I know you were asking for a book, but as a linguist I have to answer that the best introduction to structuralism is understanding a vowel triangle. Indeed, the mother of all structuralist thought is phonology, a theory of sounds outlined by N. Trubetzkoy in the twenties. Phonology and its oppositional structures were a key metaphor throughout the structuralist boom of the sixties in human sciences.

A vowel diagram for the vocalic phonemes of Californian English

The container area represents the phonetic continuum : all sounds pronounced with an open mouth can be positioned along the two dimensions of aperture (vertical dimension) and tongue forward/back position (horizontal dimension).
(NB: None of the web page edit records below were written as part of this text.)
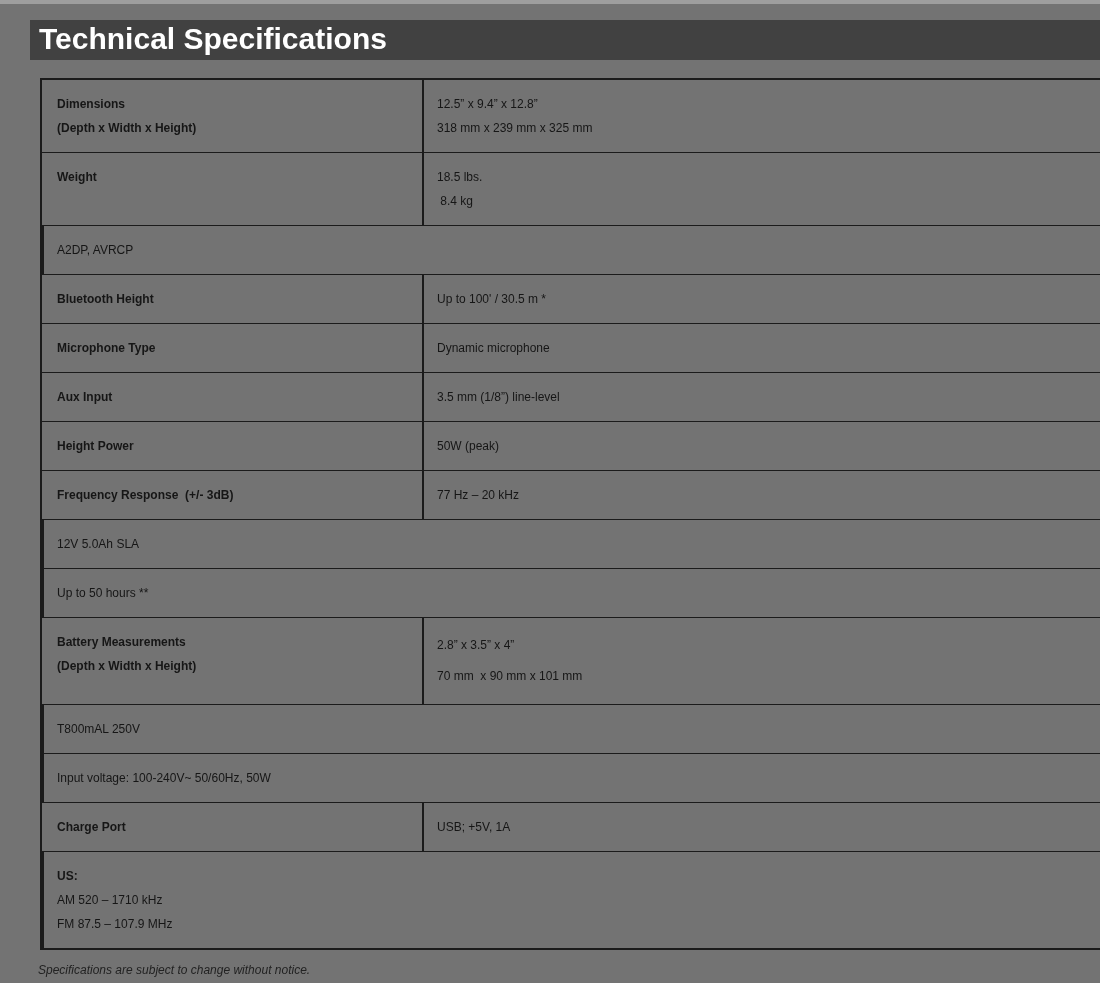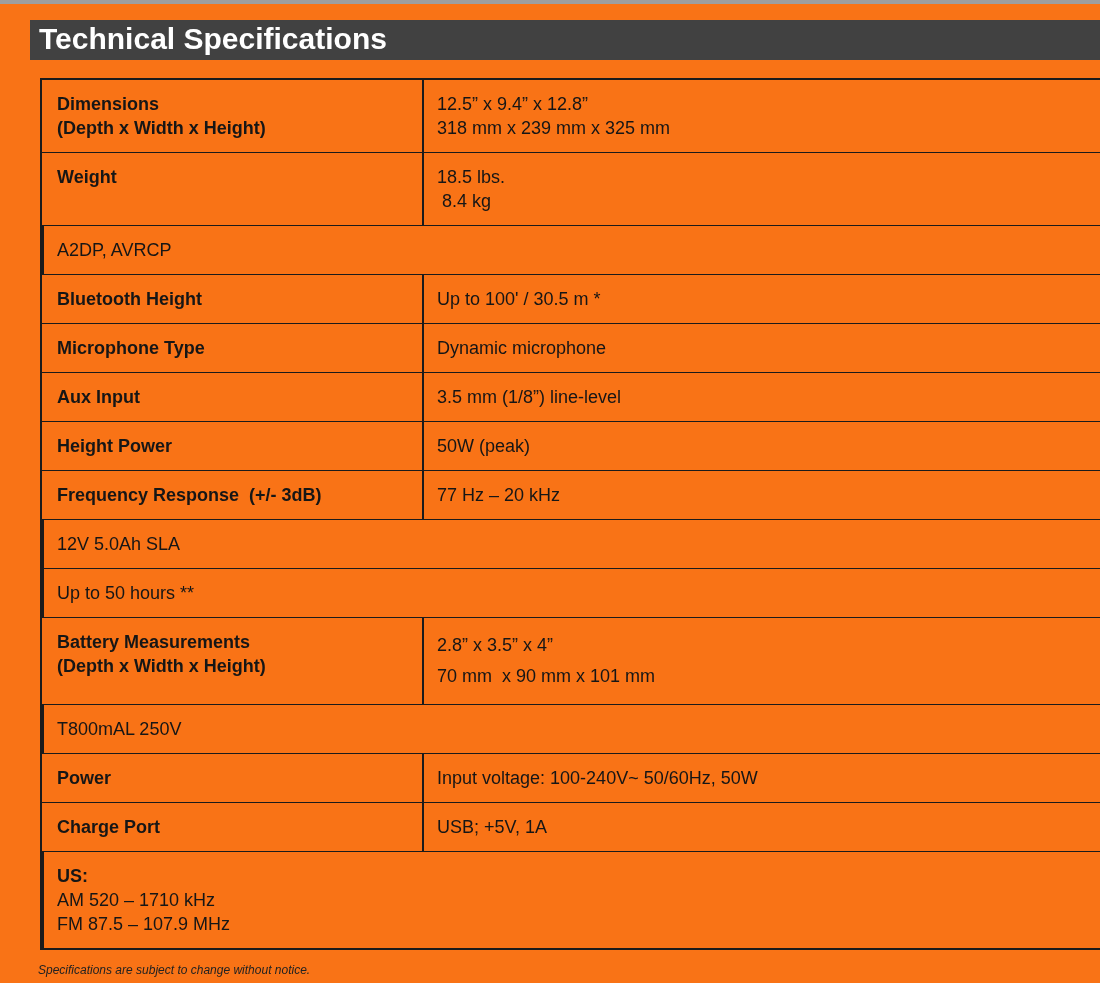"Technical Specifications" .page { background: #f97316 -> #737373 }
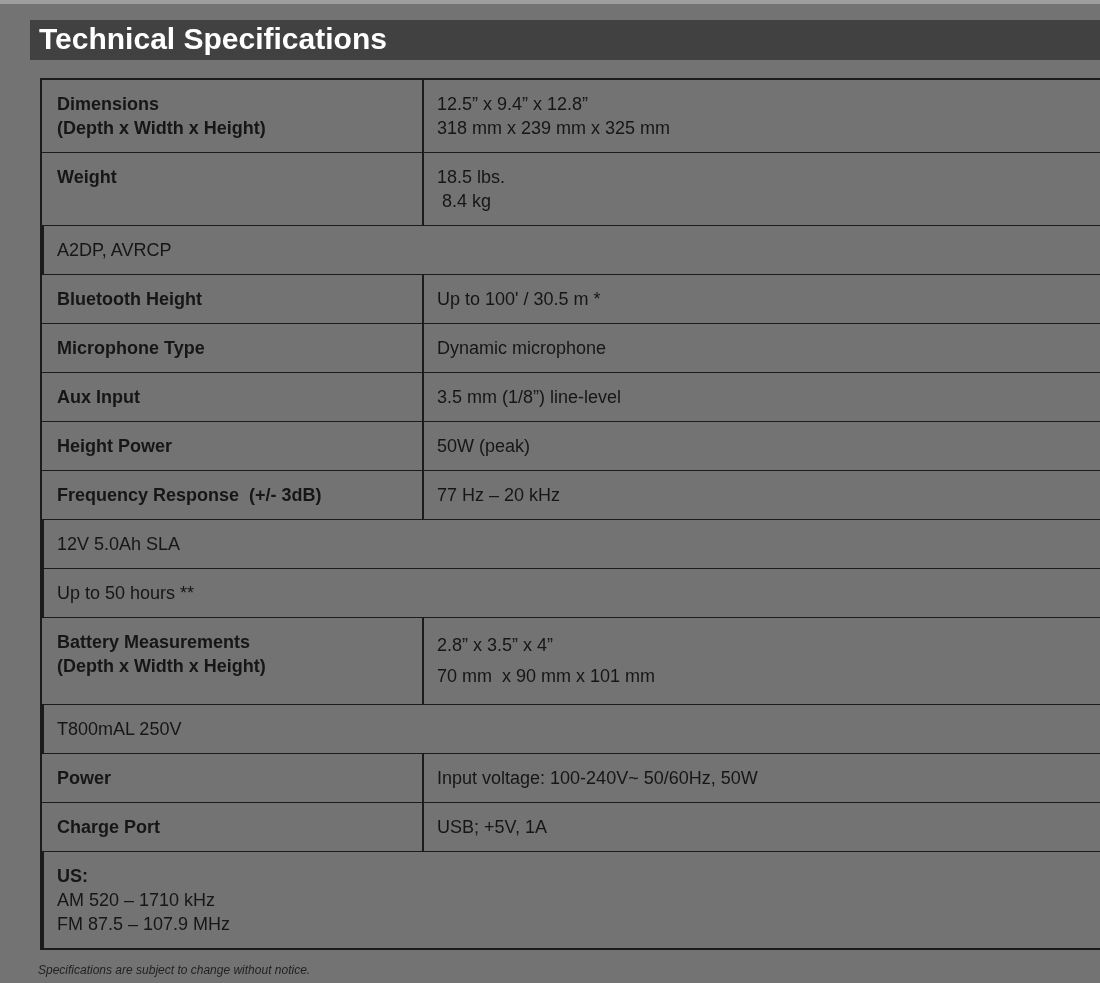"Dimensions" .cell { font-size: 18px -> 12px }
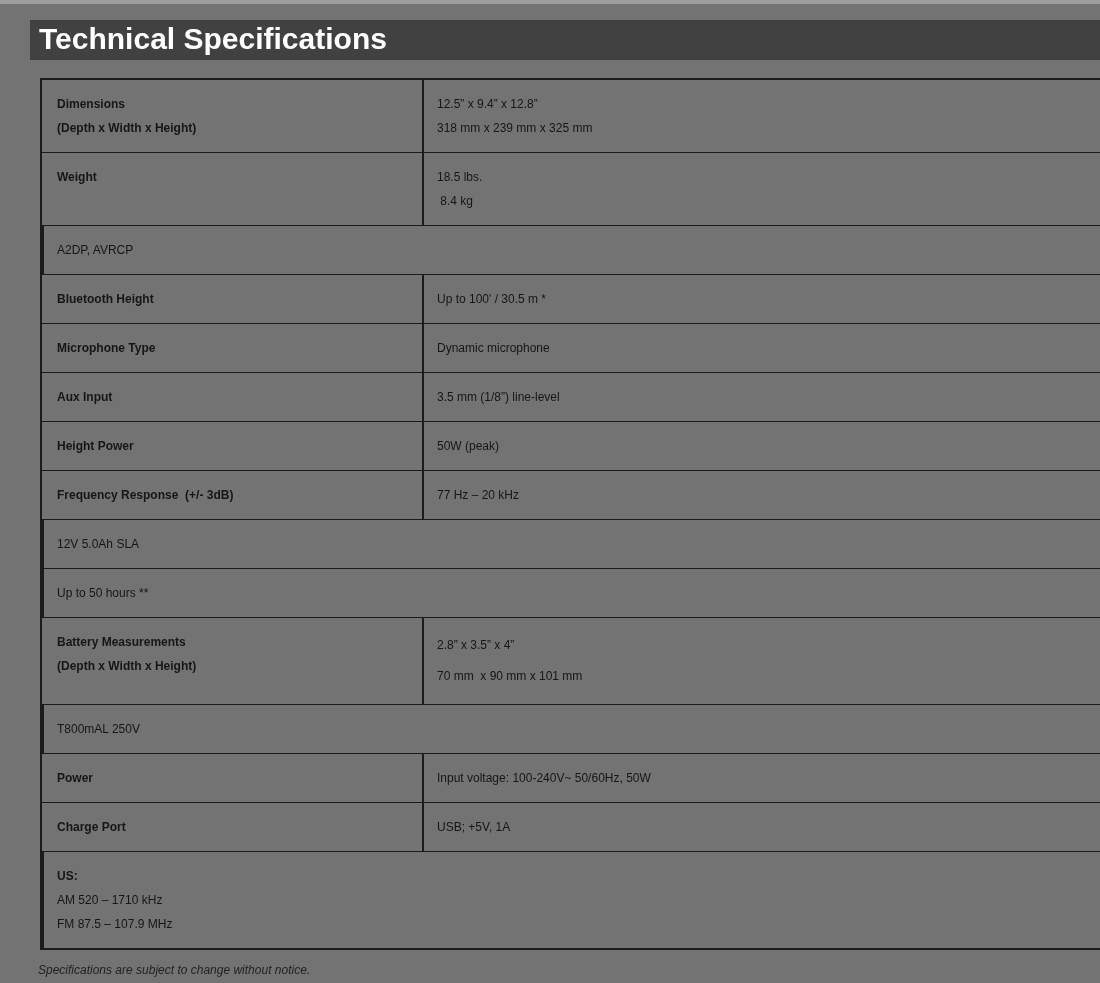"Power" div.cell { html: <div>Power</div> -> none }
Within this continuum of possibilities each language will define its own vocalic phonemes ie discrete (quantified) positions that are relevant to distinguish one word from another (eg hat vs hot).

Linguists remarked that when one phoneme changed historically it affected all the others, as if they were trying to maintain the distance between each other. In other words the selected discrete positions form an oppositional structure where each element is not directly defined by the underlying continuum but rather defined by its relationship to the other discrete elements along some defining dimensions.

And that, my friend, is the gist of the structuralist insight. You can apply it to almost everything.